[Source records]

# # #

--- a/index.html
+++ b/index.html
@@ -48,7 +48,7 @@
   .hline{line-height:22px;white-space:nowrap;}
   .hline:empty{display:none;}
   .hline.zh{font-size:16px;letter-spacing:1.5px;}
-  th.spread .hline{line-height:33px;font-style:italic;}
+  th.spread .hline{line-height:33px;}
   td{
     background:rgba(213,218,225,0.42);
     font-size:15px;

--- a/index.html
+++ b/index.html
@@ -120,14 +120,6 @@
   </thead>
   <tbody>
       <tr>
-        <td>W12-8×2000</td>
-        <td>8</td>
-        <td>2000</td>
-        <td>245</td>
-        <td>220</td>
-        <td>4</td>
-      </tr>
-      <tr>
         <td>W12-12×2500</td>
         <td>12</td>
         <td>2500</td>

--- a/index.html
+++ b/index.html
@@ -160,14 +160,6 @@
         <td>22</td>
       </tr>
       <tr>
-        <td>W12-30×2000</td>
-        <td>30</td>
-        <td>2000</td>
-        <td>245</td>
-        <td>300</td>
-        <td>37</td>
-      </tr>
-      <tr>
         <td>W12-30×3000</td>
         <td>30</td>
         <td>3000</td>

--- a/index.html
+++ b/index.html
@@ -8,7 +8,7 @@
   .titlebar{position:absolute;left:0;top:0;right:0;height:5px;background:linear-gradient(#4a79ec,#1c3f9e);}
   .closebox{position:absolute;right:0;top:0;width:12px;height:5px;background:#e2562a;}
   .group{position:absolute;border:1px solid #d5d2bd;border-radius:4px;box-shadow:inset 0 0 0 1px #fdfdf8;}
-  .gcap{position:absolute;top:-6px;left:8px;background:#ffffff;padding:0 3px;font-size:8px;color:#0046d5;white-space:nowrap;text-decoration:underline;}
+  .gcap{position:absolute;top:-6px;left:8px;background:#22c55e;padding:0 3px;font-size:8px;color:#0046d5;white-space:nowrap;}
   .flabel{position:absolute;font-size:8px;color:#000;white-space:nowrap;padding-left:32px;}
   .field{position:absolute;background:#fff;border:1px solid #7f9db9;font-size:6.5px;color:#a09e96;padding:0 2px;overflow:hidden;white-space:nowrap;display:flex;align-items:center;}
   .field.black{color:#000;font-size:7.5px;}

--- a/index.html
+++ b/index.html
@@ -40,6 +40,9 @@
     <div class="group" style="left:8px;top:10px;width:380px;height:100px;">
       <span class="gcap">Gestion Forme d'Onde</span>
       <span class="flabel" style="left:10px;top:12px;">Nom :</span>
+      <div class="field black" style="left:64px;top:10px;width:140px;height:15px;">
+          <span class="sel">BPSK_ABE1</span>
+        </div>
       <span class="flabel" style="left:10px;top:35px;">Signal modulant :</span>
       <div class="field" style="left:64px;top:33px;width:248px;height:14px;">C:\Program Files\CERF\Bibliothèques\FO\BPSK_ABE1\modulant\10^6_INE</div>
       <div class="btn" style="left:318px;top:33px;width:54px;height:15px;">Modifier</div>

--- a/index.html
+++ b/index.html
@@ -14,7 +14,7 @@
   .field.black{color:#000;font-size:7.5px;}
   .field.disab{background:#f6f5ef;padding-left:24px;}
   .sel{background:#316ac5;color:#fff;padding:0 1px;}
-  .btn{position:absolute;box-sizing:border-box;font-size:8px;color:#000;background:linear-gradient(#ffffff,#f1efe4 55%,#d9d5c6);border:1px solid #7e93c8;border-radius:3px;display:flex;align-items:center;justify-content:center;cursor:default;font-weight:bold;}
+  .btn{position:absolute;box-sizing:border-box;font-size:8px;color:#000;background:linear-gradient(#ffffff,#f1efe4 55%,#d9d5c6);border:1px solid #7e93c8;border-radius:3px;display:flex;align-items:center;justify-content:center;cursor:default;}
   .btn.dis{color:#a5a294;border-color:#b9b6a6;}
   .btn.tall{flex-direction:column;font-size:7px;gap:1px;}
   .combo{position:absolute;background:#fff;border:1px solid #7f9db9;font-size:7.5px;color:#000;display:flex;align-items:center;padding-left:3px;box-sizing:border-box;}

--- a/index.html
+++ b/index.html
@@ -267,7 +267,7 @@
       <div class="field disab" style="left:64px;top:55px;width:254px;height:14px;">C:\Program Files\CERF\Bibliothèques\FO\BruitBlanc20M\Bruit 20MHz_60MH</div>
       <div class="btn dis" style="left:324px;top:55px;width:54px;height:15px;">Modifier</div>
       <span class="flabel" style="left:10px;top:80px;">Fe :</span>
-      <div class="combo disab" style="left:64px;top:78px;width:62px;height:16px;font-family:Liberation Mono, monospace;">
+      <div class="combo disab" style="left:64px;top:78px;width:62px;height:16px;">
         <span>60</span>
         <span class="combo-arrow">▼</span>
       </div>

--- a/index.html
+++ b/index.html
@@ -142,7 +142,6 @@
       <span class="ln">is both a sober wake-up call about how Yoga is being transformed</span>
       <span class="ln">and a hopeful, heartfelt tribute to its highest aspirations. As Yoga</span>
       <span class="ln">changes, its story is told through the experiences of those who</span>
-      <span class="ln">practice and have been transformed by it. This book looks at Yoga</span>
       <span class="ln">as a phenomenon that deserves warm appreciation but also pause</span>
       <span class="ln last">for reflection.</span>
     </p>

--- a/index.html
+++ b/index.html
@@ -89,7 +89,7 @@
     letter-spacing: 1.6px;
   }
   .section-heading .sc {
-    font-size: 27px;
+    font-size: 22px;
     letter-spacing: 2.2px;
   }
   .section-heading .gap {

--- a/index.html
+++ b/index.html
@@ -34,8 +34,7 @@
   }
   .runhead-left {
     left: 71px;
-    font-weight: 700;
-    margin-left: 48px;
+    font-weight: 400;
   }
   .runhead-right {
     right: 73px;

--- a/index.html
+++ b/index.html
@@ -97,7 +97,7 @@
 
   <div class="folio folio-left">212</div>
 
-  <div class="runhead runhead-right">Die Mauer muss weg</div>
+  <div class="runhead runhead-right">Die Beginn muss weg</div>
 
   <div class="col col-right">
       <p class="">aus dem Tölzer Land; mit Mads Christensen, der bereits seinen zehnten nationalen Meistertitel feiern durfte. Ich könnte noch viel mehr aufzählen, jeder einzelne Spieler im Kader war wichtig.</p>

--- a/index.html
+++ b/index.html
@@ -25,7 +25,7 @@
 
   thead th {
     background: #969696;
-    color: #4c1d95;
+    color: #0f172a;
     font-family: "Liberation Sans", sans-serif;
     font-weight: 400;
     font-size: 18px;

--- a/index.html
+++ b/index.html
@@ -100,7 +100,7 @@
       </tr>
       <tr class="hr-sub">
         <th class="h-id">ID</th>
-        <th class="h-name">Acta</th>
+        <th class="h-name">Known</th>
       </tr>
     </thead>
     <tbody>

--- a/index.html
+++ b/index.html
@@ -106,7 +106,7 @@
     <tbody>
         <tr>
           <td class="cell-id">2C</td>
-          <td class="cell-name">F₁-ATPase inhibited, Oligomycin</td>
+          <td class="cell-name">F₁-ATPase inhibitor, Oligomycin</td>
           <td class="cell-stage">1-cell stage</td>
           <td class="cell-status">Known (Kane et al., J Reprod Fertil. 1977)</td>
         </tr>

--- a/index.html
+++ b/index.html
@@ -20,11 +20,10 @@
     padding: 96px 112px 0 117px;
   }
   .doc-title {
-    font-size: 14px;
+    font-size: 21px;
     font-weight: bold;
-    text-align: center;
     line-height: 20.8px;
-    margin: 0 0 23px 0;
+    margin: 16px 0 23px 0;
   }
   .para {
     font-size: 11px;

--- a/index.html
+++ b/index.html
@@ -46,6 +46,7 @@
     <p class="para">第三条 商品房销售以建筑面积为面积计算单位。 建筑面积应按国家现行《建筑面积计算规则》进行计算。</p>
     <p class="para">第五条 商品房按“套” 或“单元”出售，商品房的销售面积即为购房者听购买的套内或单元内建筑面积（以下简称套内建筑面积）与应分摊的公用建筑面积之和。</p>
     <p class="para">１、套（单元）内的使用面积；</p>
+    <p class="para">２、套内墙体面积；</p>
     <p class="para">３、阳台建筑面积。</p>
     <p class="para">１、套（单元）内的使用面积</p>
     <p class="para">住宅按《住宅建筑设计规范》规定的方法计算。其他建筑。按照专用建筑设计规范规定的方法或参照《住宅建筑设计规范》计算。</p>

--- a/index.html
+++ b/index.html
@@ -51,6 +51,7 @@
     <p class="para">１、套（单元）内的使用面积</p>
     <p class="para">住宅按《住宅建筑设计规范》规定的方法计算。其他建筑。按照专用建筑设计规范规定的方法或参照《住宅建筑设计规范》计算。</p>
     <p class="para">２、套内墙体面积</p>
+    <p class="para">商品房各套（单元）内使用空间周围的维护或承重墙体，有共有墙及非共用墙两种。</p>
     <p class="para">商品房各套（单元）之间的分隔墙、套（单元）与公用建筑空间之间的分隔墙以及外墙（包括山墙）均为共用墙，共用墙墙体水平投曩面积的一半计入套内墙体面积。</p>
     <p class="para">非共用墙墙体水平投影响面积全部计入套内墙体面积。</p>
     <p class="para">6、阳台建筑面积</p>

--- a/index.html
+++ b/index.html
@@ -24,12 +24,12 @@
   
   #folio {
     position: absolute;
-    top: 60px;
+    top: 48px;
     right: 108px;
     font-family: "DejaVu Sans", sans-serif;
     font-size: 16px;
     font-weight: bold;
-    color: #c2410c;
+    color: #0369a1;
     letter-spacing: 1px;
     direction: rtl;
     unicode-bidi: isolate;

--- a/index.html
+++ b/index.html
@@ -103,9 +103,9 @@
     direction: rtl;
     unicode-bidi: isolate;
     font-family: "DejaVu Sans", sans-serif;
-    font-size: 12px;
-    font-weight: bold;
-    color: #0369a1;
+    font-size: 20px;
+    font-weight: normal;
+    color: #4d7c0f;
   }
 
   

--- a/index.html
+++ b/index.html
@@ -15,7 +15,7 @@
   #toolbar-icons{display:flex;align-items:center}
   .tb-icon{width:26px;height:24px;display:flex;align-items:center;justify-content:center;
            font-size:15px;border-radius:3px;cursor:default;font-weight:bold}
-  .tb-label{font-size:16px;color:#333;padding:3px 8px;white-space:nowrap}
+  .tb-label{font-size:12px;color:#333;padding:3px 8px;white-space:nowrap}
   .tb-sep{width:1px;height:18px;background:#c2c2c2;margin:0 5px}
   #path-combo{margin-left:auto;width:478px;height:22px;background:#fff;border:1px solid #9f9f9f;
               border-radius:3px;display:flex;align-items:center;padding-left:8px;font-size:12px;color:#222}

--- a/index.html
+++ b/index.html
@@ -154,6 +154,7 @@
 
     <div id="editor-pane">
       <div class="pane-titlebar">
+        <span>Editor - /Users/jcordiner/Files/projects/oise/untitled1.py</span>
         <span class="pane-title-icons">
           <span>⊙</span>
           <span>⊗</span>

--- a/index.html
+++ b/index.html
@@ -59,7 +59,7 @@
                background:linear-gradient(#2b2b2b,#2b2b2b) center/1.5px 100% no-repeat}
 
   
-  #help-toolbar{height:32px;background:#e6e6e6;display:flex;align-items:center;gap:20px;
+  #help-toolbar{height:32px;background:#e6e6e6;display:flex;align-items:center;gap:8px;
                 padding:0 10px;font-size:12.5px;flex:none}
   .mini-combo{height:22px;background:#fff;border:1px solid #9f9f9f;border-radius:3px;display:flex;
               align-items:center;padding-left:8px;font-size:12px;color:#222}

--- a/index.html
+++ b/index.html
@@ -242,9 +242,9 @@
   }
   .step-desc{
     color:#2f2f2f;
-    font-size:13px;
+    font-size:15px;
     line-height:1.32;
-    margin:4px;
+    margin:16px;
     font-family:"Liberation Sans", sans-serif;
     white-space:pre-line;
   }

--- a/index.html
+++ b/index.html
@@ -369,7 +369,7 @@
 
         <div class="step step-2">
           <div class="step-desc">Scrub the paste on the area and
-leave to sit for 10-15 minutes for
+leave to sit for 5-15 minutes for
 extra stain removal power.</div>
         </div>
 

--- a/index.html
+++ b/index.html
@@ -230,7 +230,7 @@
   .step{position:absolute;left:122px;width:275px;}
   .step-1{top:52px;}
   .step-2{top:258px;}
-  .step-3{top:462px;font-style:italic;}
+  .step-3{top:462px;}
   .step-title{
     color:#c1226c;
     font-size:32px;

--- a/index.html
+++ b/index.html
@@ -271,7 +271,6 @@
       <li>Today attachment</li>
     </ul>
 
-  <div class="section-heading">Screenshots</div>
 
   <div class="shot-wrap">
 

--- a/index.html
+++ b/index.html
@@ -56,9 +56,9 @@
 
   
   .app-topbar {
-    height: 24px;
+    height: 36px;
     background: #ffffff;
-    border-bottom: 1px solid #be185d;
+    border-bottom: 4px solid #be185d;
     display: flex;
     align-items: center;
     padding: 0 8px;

# # #

- _ACTIVITY_: Above are several records. Count the lines among them that contain "right" and give only the total.

- _ANSWER BELOW_: 8